En estas “reconstrucciones” se han reforzado la fiesta como concepto necesario. En las comunidades indígenas, las tradiciones festivas son una especie de motor que impulsa plazos, que crea compromisos: vista socialmente la fiesta es un calendario –un reloj y un programa de trabajos– que relaciona íntimamente las temporadas y quehaceres del año agrícola. Estas tareas estipuladas en “el plan” miden y delimitan su propio tiempo y les da un sentido no sólo religioso: sirven para “volver al corazón, es decir, bajo lo lúdico se resuelven querellas o contradicciones internas en el seno del pueblo.

Uno de los signos más relevantes de esta lucha por encontrarse a sí mismos es la búsqueda de una salida política y social ante la cultura del “progreso”. Por ello refuerzan “el darle peso a la “palabra”, se intenta con esta práctica recuperar el valor de las personas, donde los compromisos tengan el valor que les confieren las personas. Se procura crear un equilibrio entre la historia, la tradición (lo que permanece) y lo que aparece renovado en la transformación continua.

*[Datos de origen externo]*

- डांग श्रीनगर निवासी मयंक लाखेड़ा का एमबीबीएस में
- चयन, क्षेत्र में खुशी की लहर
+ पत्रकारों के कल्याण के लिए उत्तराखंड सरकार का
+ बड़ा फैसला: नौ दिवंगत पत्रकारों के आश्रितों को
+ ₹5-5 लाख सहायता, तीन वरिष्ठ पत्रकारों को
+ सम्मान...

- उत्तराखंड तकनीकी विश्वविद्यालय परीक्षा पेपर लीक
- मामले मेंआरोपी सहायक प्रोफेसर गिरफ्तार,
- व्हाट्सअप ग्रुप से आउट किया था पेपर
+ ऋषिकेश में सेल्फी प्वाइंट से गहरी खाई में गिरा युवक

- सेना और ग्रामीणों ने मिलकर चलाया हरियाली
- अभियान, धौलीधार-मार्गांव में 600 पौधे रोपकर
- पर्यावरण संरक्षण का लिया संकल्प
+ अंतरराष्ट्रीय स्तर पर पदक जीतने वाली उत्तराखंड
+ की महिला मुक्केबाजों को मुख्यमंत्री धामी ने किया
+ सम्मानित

Alfredo López Austin define la situación de este modo: “Una vida en la que se parte del individuo, pero porque representa un gran valor dentro de su comunidad. Considerando que dentro del conjunto de sus tradiciones, su sentido de colaboración es un valor importante, algo contrario al desgaste del individuo en la sociedad neoliberal. No es lo mismo atomizar que individualizar”. El modelo que puede surgir es que el individuo vale porque no está aislado sino potenciado por su pertenencia a distintos órdenes sociales.

La lucha de los pueblos indígenas se inscribe en una perspectiva histórica de largo alcance que les permite vislumbrar la posibilidad de modos de organización social distintos. Obligados por los constantes desplazamiento, despojos de sus tierras, enfrentamientos entre sí y después a convivir, las comunidades refuerzan sus prácticas de relación consensual, aprenden a concebir la diversidad sin jerarquías y respeto por el otro. Tejen redes de resistencia muy horizontales. Tradición y realidad se combinan para ir construyendo la utopía de un mundo en el que quepan muchos mundos como una modalidad posible y diferente.

Frente a una generación marcada por el manualismo, incapacitada estructuralmente para crear nuevas culturas política, nuestros pueblos originarios dan muestras de Otra forma de ver la vida. Inspirarse en lo propio es descubrir los orígenes, mirando el pasado con rostro de futuro.